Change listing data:
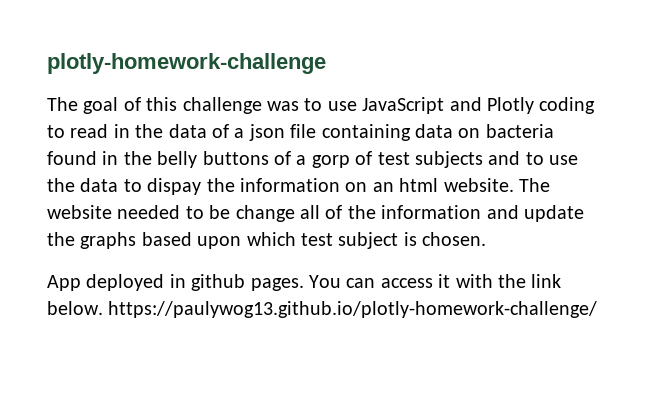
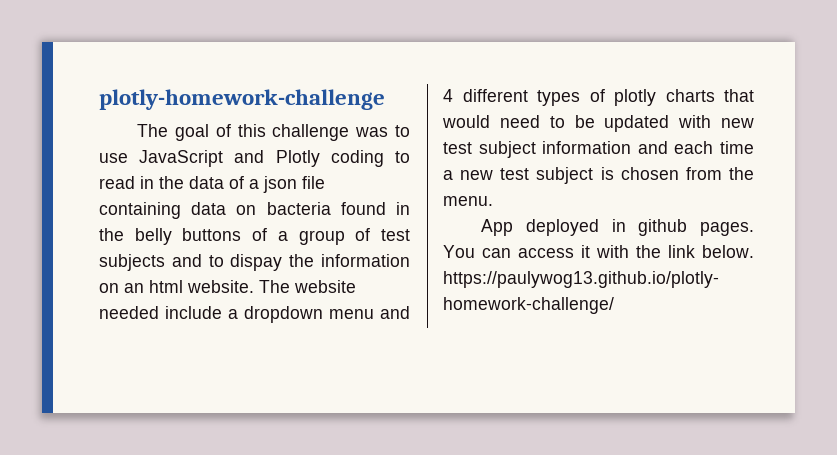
[311,155,350,168] gorp -> [298,230,345,245] group
[549,155,579,165] [47,178,142,192] use the data to -> (224, 261) none
[185,205,584,222] [47,232,487,249] to be change all of the information and update the graphs based upon which test subject is chosen. -> [165,306,410,323] [443,89,754,106] [442,115,754,132] [443,141,754,158] [443,167,754,184] [443,196,493,206] include a dropdown menu and 4 different types of plotly charts that would need to be updated with new test subject information and each time a new test subject is chosen from the menu.

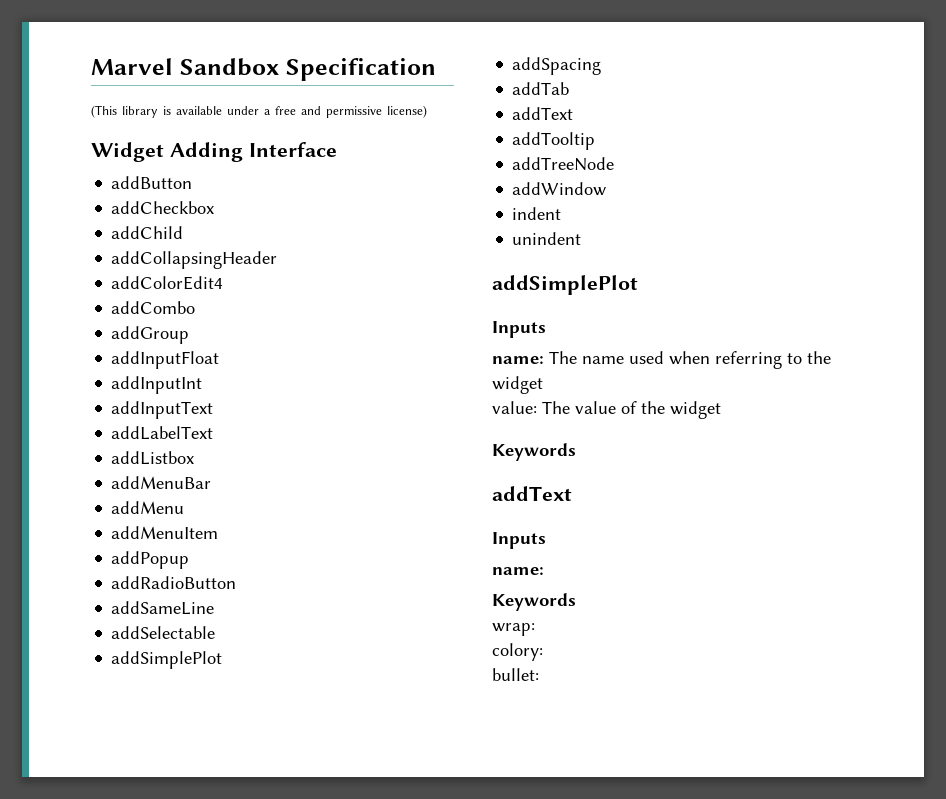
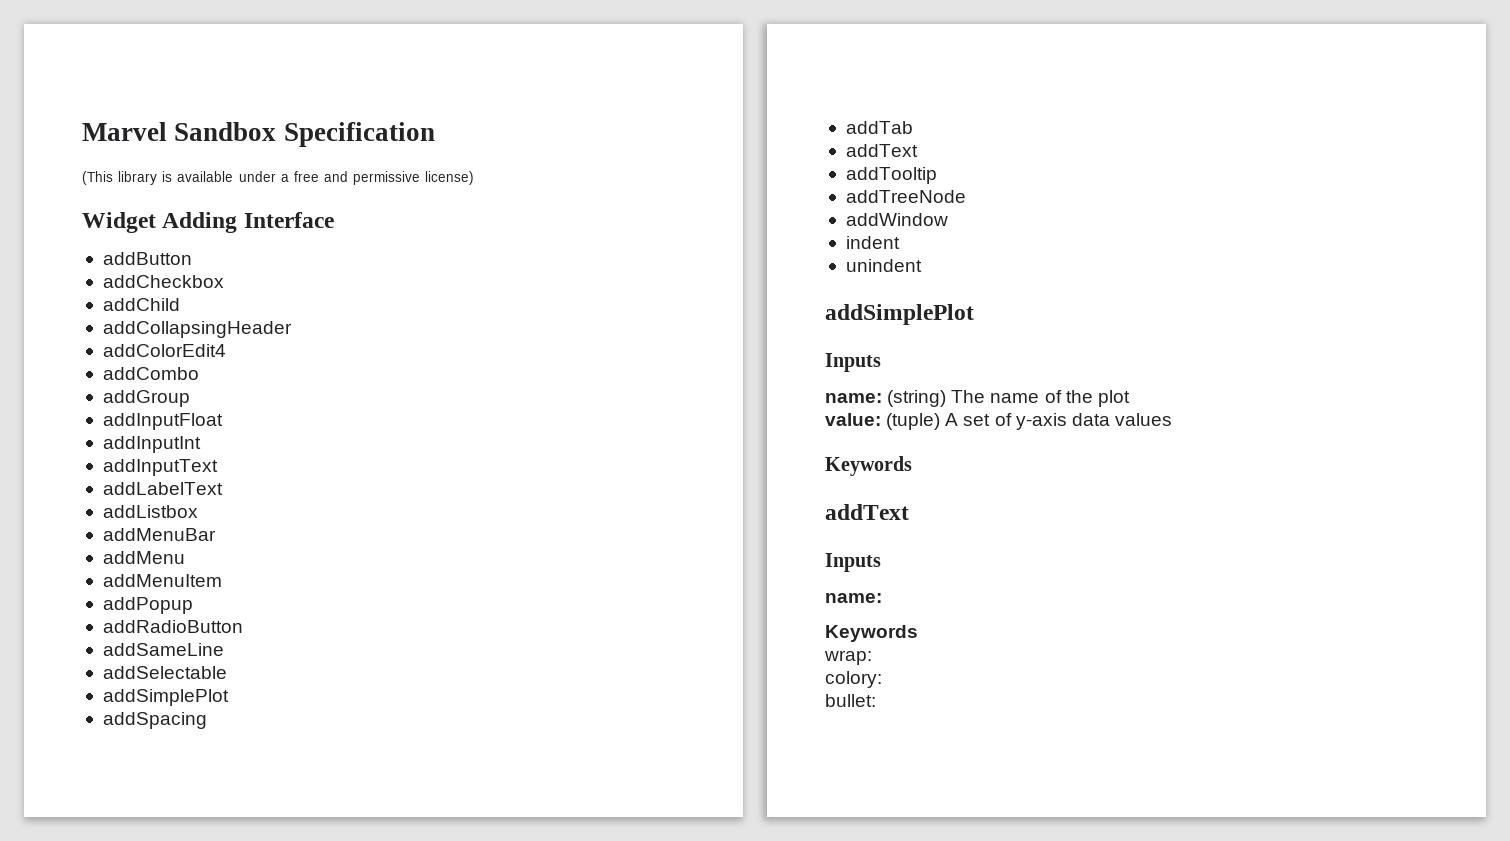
(544, 360) none -> [887,390,947,407] (string)
[629,351,831,369] [492,376,543,394] [492,401,721,419] used when referring to the widget // value: The value of the widget -> [1044,390,1130,407] [825,413,1172,430] of the plot // value: (tuple) A set of y-axis data values

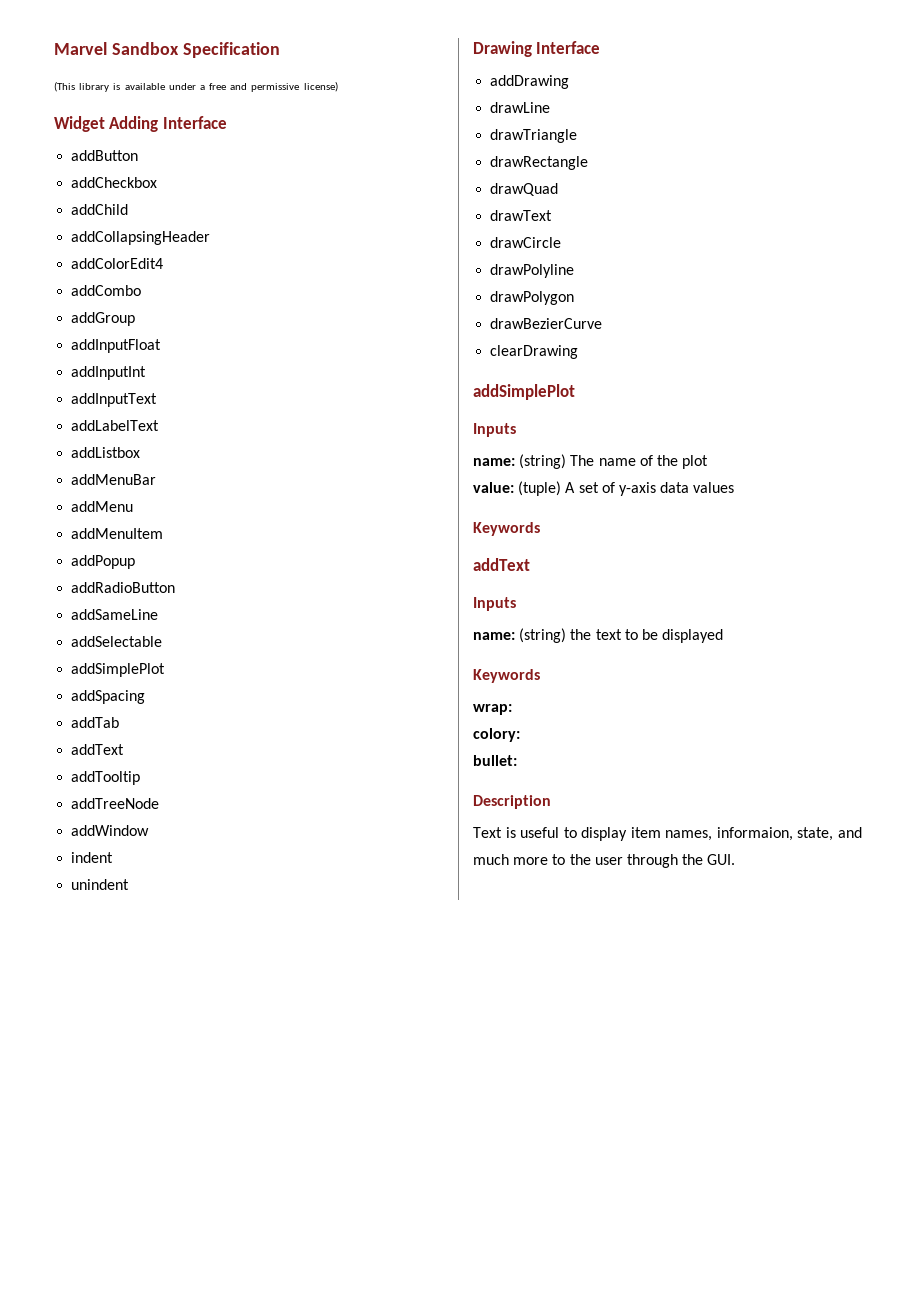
(922, 265) none -> [473,41,601,57] [490,75,570,89] [490,102,551,113] [490,129,578,143] [490,156,589,170] [490,183,559,196] [490,210,553,221] [490,237,562,248] [490,264,575,278] [490,291,575,305] [490,318,603,329] [490,345,579,359] // Drawing Interface // addDrawing // drawLine // drawTriangle // drawRectangle // drawQuad // drawText // drawCircle // drawPolyline // drawPolygon // drawBezierCurve // clearDrawing
[825,625,918,642] [824,650,872,665] [825,671,882,688] [825,694,876,707] // Keywords // wrap: // colory: // bullet: -> [519,628,724,643] [473,669,540,683] [473,704,512,715] [473,728,520,742] [473,755,517,766] [473,795,551,809] [473,827,862,841] [473,854,736,868] (string) the text to be displayed // Keywords // wrap: // colory: // bullet: // Description // Text is useful to display item names, informaion, state, and much more to the user through the GUI.

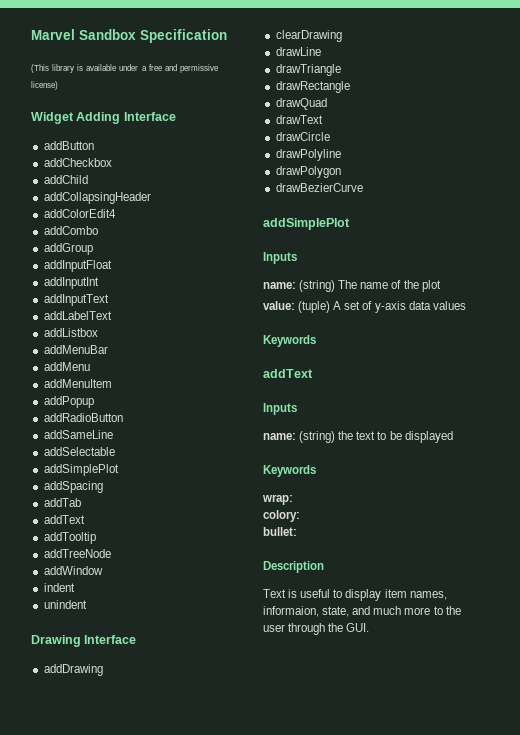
(570, 82) none -> [275,30,342,42] // clearDrawing
[490,345,579,359] // clearDrawing -> (363, 187) none

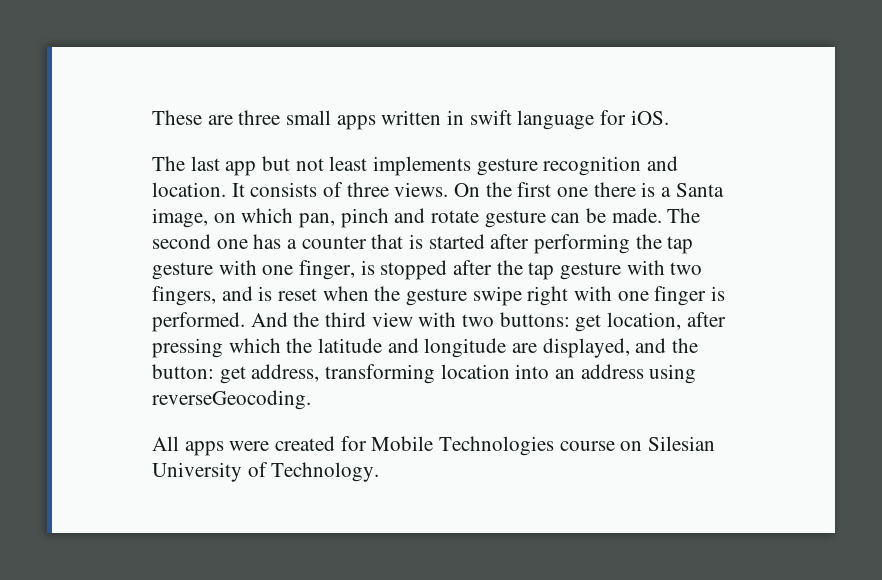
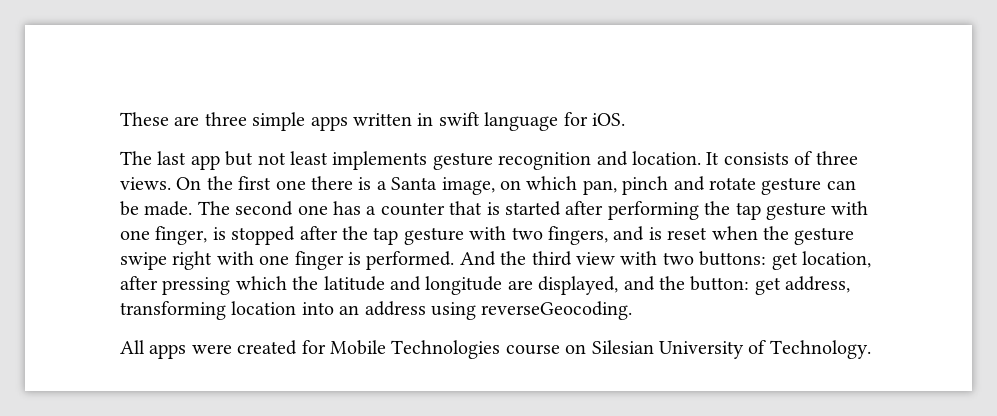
[286,110,332,125] small -> [252,112,306,131] simple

■ **YOUR TASK**
Each entry must be retyped word for word, with every image omitted.

■ **OUTPUT**
[311,155,350,168] gorp -> [298,230,345,245] group
[549,155,579,165] [47,178,142,192] use the data to -> (224, 261) none
[185,205,584,222] [47,232,487,249] to be change all of the information and update the graphs based upon which test subject is chosen. -> [165,306,410,323] [443,89,754,106] [442,115,754,132] [443,141,754,158] [443,167,754,184] [443,196,493,206] include a dropdown menu and 4 different types of plotly charts that would need to be updated with new test subject information and each time a new test subject is chosen from the menu.

(544, 360) none -> [887,390,947,407] (string)
[629,351,831,369] [492,376,543,394] [492,401,721,419] used when referring to the widget // value: The value of the widget -> [1044,390,1130,407] [825,413,1172,430] of the plot // value: (tuple) A set of y-axis data values

(922, 265) none -> [473,41,601,57] [490,75,570,89] [490,102,551,113] [490,129,578,143] [490,156,589,170] [490,183,559,196] [490,210,553,221] [490,237,562,248] [490,264,575,278] [490,291,575,305] [490,318,603,329] [490,345,579,359] // Drawing Interface // addDrawing // drawLine // drawTriangle // drawRectangle // drawQuad // drawText // drawCircle // drawPolyline // drawPolygon // drawBezierCurve // clearDrawing
[825,625,918,642] [824,650,872,665] [825,671,882,688] [825,694,876,707] // Keywords // wrap: // colory: // bullet: -> [519,628,724,643] [473,669,540,683] [473,704,512,715] [473,728,520,742] [473,755,517,766] [473,795,551,809] [473,827,862,841] [473,854,736,868] (string) the text to be displayed // Keywords // wrap: // colory: // bullet: // Description // Text is useful to display item names, informaion, state, and much more to the user through the GUI.

(570, 82) none -> [275,30,342,42] // clearDrawing
[490,345,579,359] // clearDrawing -> (363, 187) none

[286,110,332,125] small -> [252,112,306,131] simple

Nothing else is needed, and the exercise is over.